Using LabVIEW to read file of unknown format/ type/content

Basically wondering if anyone has a good strategy for this.  (Anyone working for the NSA recently?).  File has header info followed by streamed RF waveforms. I started doing some things (see attached VI).  I expect it is just a question of trial and error, determining header bytes, what format data following the header was streamed in, little endian-big endian, waveforms I16 or U8 per point, etc.  Attached is a VI I started with to read the attached file. (Change the extension on the .csv file to .dat or anything else - I just used .csv because the forum attachment suffix format did not like .dat.)  Clearly there is some header information revealed in 'delimited string' but also non-sensical characters (even in header).....thanks, Don
Download All
0 Kudos
Message 1 of 11
(4,140 Views)
I've done a lot of this sort of thing (though not with LabVIEW). I have reverse-engineered several different tape backup formats, as well as data communications protocols. I even started a personal project to make a blackboard system (a type of AI) to help a human do this kind of work. I've also written a number of such formats (I was one of the authors of the Microsoft Tape Format).

The easiest thing to do is to try to find a person who can send you a spec or at least a header file. Never underestimate the power of "social engineering". The ease of doing this depends, of course, on your relationship with the entity that wrote the program that generated the data.

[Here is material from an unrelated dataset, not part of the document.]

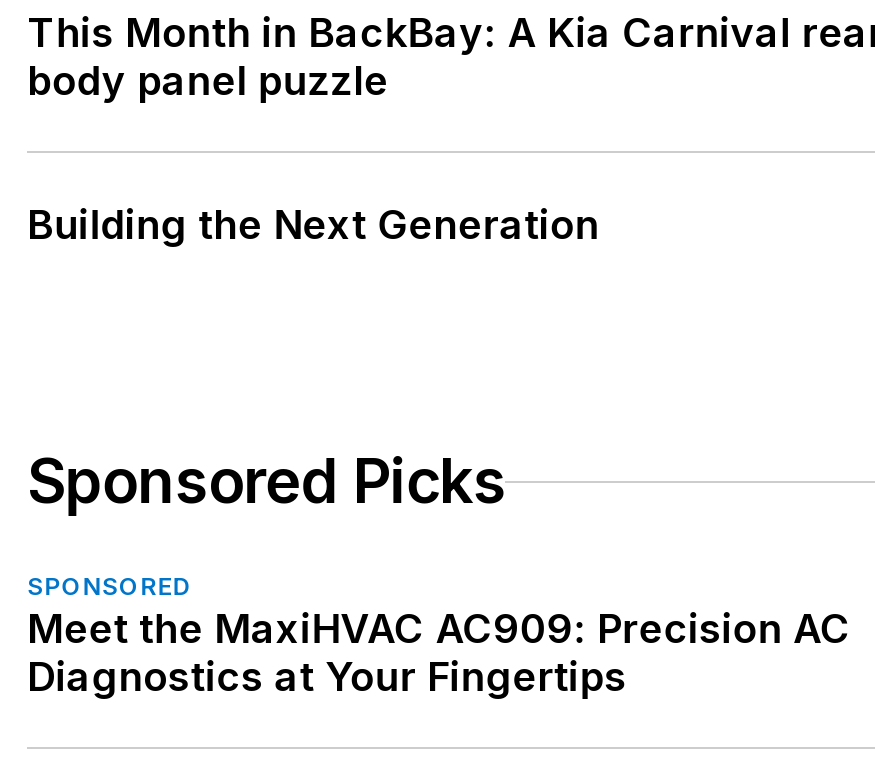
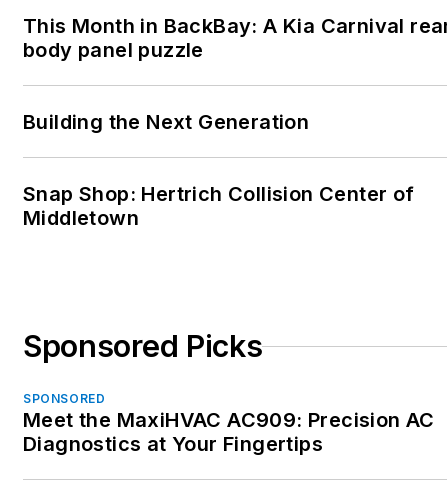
+ Snap Shop: Hertrich Collision Center of
+ Middletown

Failing that, if you have access to the application that generated the data, you can generate different data files, trying to modify a single variable at a time and seeing what changed in the data file. It helps to set up some automation so you can try experiments quickly.

If you have the application, try to look at its file I/O patterns (use procmon if you're stuck using Windows, or strace, etc. if you're using a Unix-like system). Does it open a file and just stream data to it, or does it write stuff and then seek backwards to re-write a header? Applications that never seek backwards have to either put unknown data (i.e. lengths of streams) at the end of the file, or they have to use delimiters (out of band data); if they're writing uncompressed binary, this may be difficult to do. So look for a chunk at the end of the file that may contain index or length information.

If there's a header, see what fields change when you acquire more or less data, or add or subtract channels.

See if it looks like it's compressed or not. Long runs of repeated bytes are probably indicative of non-compressed data. Or there may be simple compression like run-length or delta coding.

Look for patterns that are indicative of compression (i.e. blocks of compression codes followed by dense data); try to pipe chunks of this through command-line uncompression filters (like zcat) or use scripting language libraries to try to decompress at given offsets.

Get a good editor that lets you seek to specific bytes and display in hex or as characters.

You can use a scripting language in interactive mode to explore a file and test hunches; write little test functions on the fly and check them out. Compiled languages will just slow you down; you want to have a fast test/examine cycle.

I'd recommend Ruby (and its interactive shell irb), or Python, or even Perl (either using the debugger, or just 'perl -de1').

Once you have documentation of its structure, write your program in LabVIEW.

Message 2 of 11
(4,108 Views)
Here's a succesful example using a simple strategy.
 
It is often easiest to recognize valid data by sending it to a waveform graph. Just slice out the header and unflatten the remaining binary data to the various data types in big and little endian format. For any multibyte data, make sure to check all possible frame shifts, e.g. for I32 cut off a header size that is 4N, 4N+1, 4N+2, and 4N+3.
 
 
 
0 Kudos
Message 3 of 11
(4,100 Views)
Hi Don,

I just had a look at it. Here's some hints. I am also the author of the Perl module Archive::Zip, so I'm reasonably familiar with the Zip file format. Looking through a hex dump of your data, my eyes were drawn to the string "PK" (for Phil Katz), which precedes the various pieces of a Zip file (see the PKWARE application note). The only legitimate signature was at file offset 0x285; this was "PK\x01\x02", which precedes a Zip file Central Directory structure (which is written at the end of a zip file).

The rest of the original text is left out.